RECORDS FOR THIS EXERCISE: Begin

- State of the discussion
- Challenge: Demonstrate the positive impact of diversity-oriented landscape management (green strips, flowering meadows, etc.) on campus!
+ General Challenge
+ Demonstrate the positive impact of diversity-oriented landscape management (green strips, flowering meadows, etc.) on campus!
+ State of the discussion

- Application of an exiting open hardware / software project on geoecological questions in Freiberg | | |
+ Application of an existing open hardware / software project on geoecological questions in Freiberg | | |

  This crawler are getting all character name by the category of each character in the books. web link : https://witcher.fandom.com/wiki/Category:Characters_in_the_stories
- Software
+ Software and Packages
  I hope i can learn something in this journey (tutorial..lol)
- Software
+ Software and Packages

RECORDS FOR THIS EXERCISE: End
RECORDS FOR THIS EXERCISE: Begin

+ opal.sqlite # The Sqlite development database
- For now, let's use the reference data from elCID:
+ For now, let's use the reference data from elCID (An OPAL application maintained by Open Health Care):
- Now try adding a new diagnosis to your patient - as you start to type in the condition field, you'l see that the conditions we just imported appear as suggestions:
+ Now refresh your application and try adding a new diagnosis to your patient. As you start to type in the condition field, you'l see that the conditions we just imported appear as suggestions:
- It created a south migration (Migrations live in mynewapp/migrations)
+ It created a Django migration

RECORDS FOR THIS EXERCISE: End
RECORDS FOR THIS EXERCISE: Begin

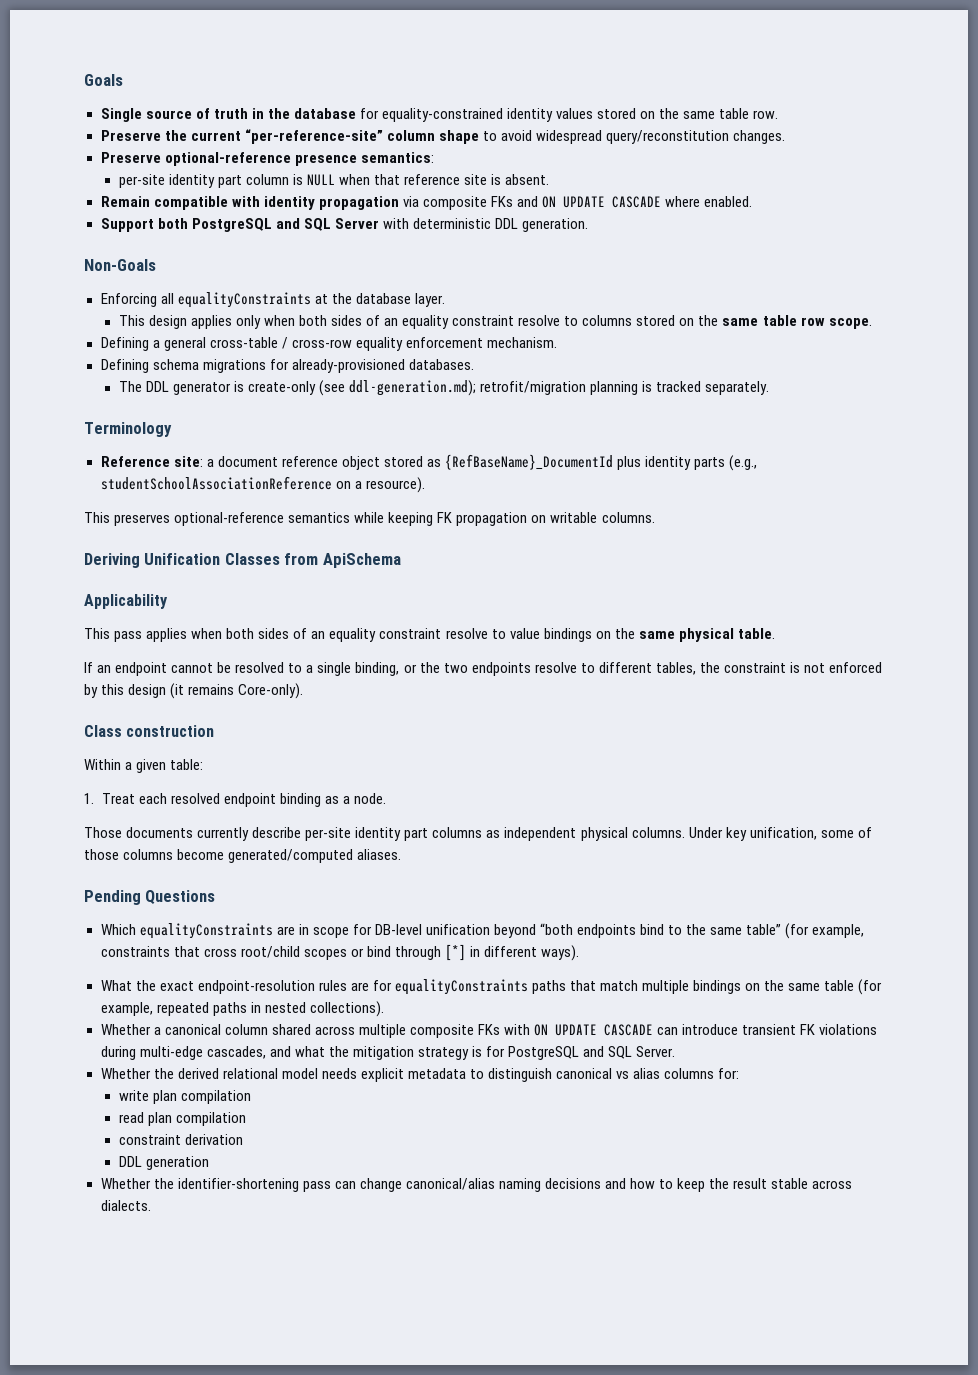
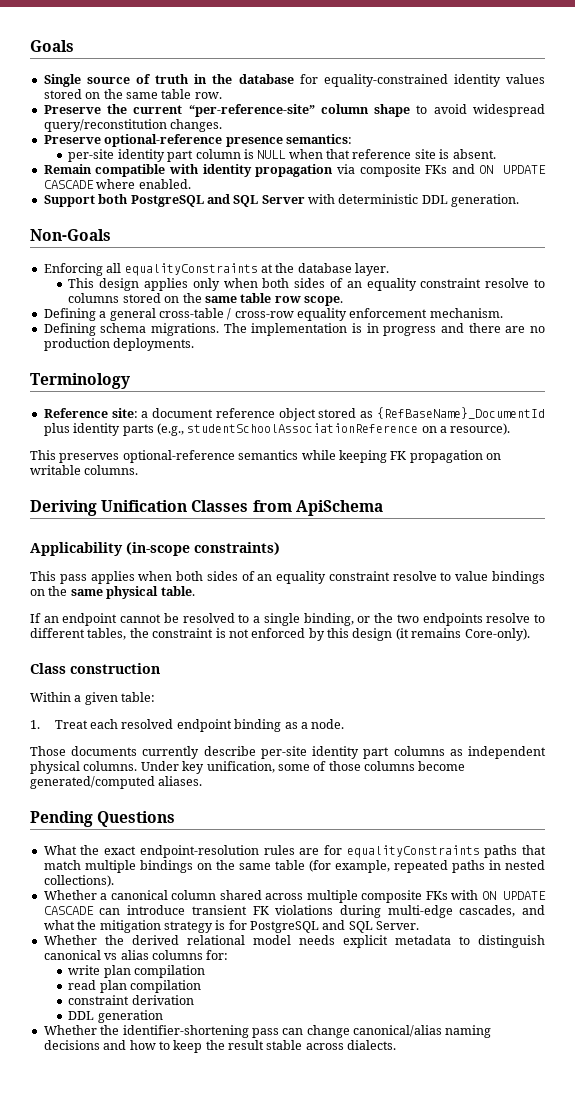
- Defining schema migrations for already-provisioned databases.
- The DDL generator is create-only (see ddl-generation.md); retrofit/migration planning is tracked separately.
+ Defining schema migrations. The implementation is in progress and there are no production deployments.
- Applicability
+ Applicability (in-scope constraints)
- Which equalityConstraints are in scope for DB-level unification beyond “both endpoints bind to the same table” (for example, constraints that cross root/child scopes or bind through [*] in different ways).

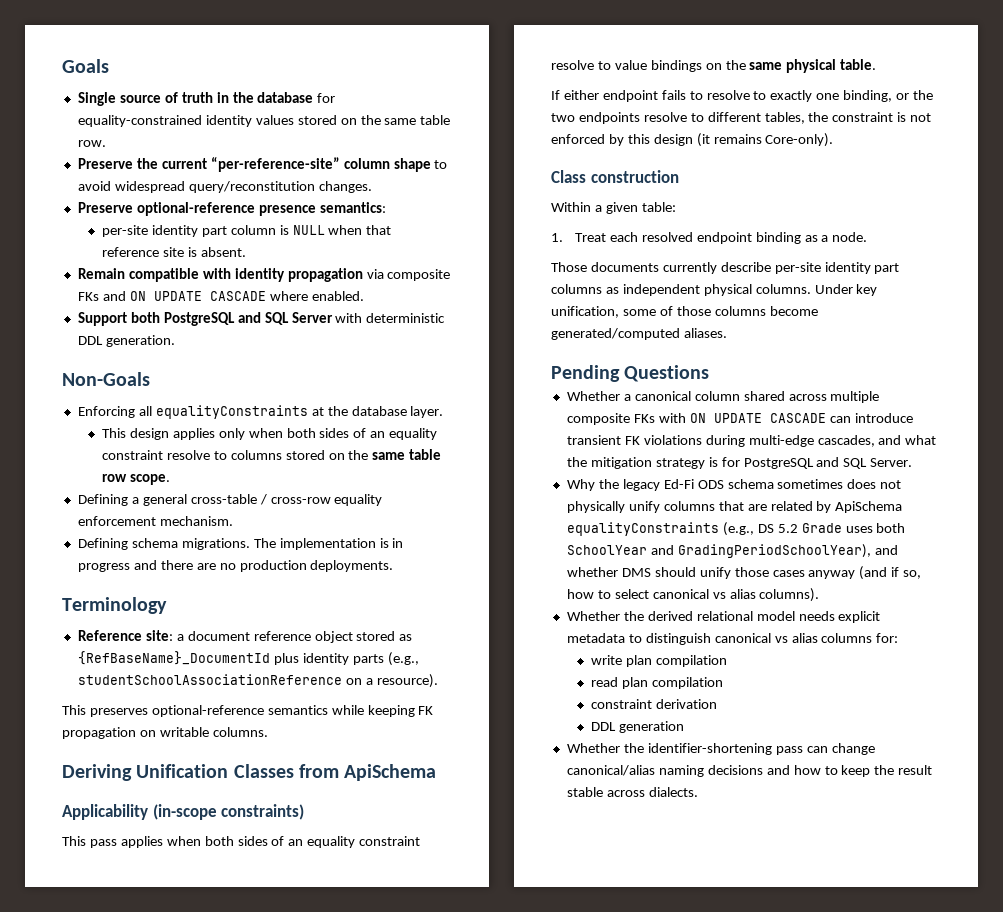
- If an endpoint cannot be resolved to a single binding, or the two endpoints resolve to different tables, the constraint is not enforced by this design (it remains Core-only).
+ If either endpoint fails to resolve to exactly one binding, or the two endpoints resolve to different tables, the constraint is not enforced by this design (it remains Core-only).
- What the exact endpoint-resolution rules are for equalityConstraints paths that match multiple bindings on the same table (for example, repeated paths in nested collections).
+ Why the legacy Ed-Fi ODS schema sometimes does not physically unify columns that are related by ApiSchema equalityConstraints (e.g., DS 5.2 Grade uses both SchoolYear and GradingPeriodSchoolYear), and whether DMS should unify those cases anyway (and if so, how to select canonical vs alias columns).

RECORDS FOR THIS EXERCISE: End

:: WHAT THE EXERCISE ASKS ::
Look through the entries above and find each line where the word "appear" occurs; copy those lines.

:: ANSWER SECTION ::
- Now try adding a new diagnosis to your patient - as you start to type in the condition field, you'l see that the conditions we just imported appear as suggestions:
+ Now refresh your application and try adding a new diagnosis to your patient. As you start to type in the condition field, you'l see that the conditions we just imported appear as suggestions:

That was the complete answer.